Take each line of the listing that has the string "refacto" and report it.

Task material>

Segment Open

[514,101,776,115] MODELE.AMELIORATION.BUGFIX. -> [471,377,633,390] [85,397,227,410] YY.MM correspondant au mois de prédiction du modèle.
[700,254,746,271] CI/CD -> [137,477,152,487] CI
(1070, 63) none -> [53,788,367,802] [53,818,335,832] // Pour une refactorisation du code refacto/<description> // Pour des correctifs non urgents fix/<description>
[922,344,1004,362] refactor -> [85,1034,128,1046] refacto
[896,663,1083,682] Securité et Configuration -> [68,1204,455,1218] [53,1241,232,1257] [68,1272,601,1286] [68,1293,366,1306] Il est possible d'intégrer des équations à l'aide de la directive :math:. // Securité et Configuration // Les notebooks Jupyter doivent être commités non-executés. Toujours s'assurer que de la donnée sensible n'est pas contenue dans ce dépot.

Segment Closed
Segment Open

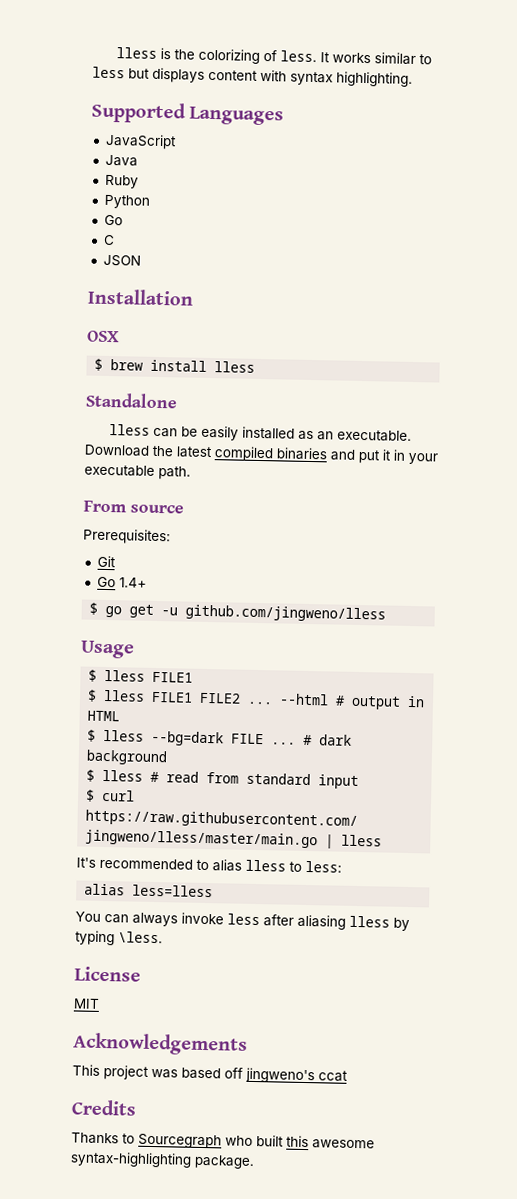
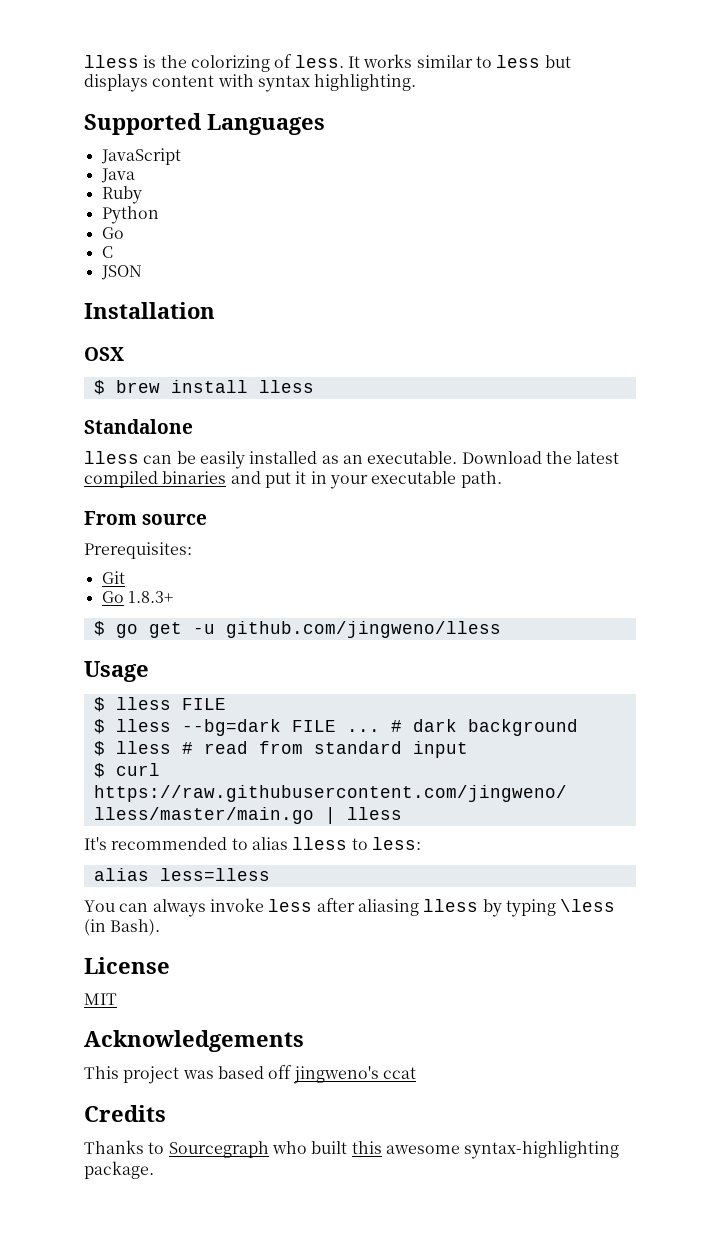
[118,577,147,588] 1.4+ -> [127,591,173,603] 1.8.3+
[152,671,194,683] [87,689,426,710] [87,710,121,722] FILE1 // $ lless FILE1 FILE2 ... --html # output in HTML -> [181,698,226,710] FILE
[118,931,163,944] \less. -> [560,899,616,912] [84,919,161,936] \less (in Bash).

Segment Closed

Task result>
(1070, 63) none -> [53,788,367,802] [53,818,335,832] // Pour une refactorisation du code refacto/<description> // Pour des correctifs non urgents fix/<description>
[922,344,1004,362] refactor -> [85,1034,128,1046] refacto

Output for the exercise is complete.